| Author | Ambassdor Talmiz Ahmad, adviser , West Asia and North Africa , Ananta centre .Former India Ambassdor to Saudia Arabia , Oman and UAE |
| Issue Number | 2018/14 |
| Date | 07-04-2018 |
| Source | Ananta centre |
Saudi Arabia to enhance its role in Afghan peace process:
According to reports in the Wall Street Journal, Saudi Arabia has agreed to play a leading role in starting a new peace process in Afghanistan, as part of the latest U.S.-led strategy to find a political solution to America’s longest war. U.S. and Afghan sources have indicated that Saudi Arabia could bring the Taliban to the negotiating table and act as guarantors for a possible peace deal, largely due to its religious clout as the birthplace of Islam and historical ties with the insurgent group. The WSJ reports say that the US National Security Council is
spearheading the new four-nation effort, which includes the United Arab Emirates. The four nations have agreed to create a working group that will meet regularly to decide on a road map to peace in Afghanistan. The new initiative could at a later stage be widened to include other countries, with the UAE or Saudi Arabia hosting future talks.
The main obstacle before the peace process is the fact that the Taliban have split into several groups, some of which are close to Iran and Qatar. While the kingdom is keen to dilute Iranian influence in Afghanistan, it will need to gain the support of the various Taliban groups. Some of them believe that the Saudis are trying to sow divisions within the Taliban, after its officials met splinter groups that refuse to recognize the group’s new leader Mullah Haibatullah Akhundzada, who has cultivated ties with Iran.
Missile attacks on Saudi Arabia:
On March 25, Houthi forces in Yemen fired seven missiles at Riyadh. Saudi Arabia confirmed the launches and asserted that it successfully intercepted all seven. However, Jeffery Lewis, writing in Foreign Policy, has said that that the interception did not happen; he says: “There’s no evidence that Saudi Arabia intercepted any missiles at all. And that raises uncomfortable questions not just about the Saudis, but about the United States, which
seems to have sold them — and its own public — a lemon of a missile defence system.” He has reached this conclusion on the basis on detailed studies by him and the Middlebury Institute of International Studies of two different missile attacks on Saudi Arabia from November and December 2017.

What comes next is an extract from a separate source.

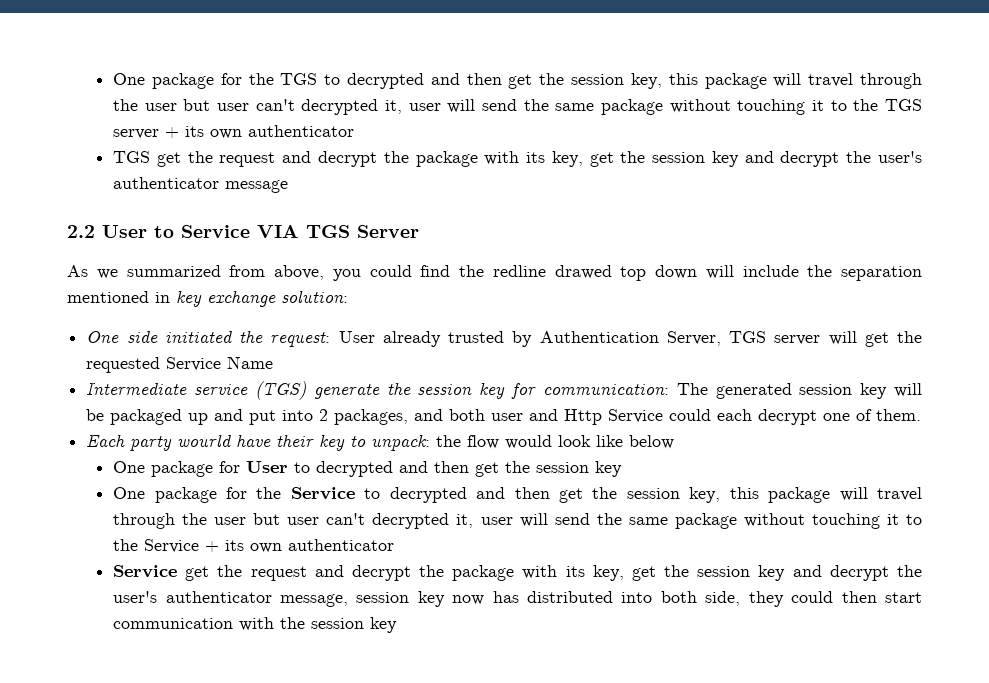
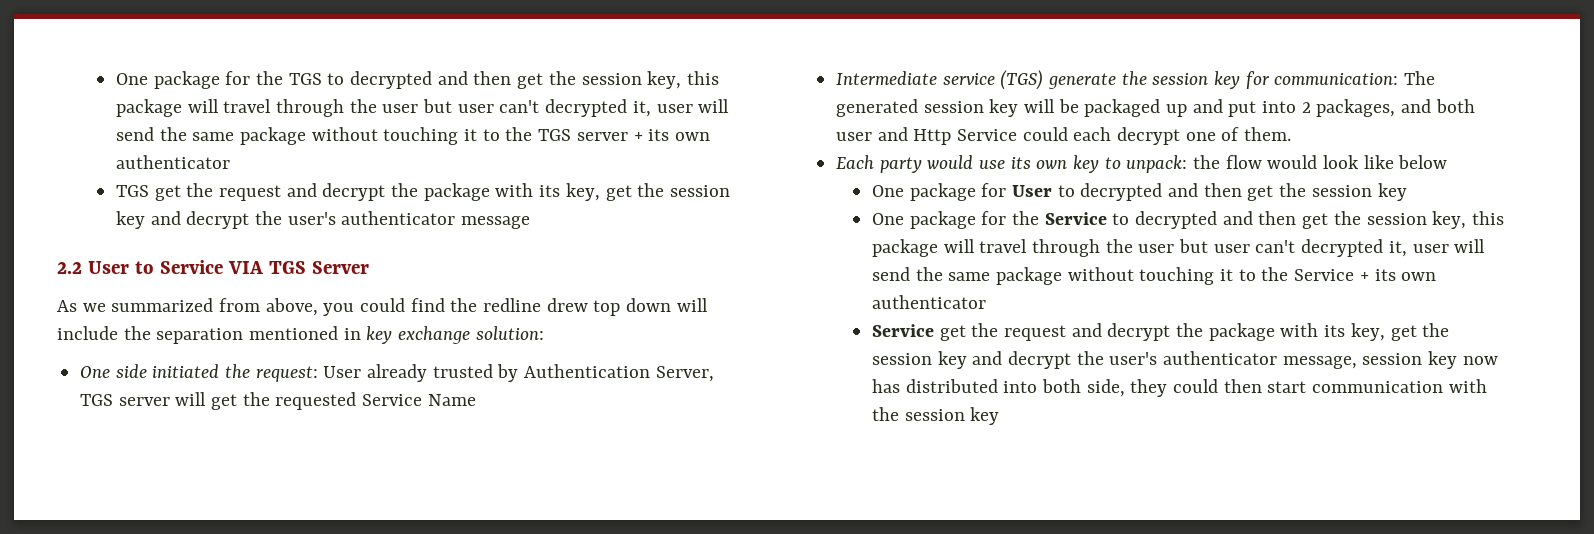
- As we summarized from above, you could find the redline drawed top down will include the separation mentioned in key exchange solution:
+ As we summarized from above, you could find the redline drew top down will include the separation mentioned in key exchange solution:
- Each party wourld have their key to unpack: the flow would look like below
+ Each party would use its own key to unpack: the flow would look like below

Lewis has concluded: “In both cases, we found that it is very unlikely the missiles were shot down, despite officials’ statements to the contrary. Our approach was simple: We mapped where the debris, including the missile airframe and warhead, fell and where the interceptors were located… In both cases, it was clear to us that, despite official Saudi claims, neither missile was shot down. I am not even sure that Saudi Arabia even tried to intercept the first missile in November…And that raises a disquieting thought: Is there any reason to think the Patriot system even works?”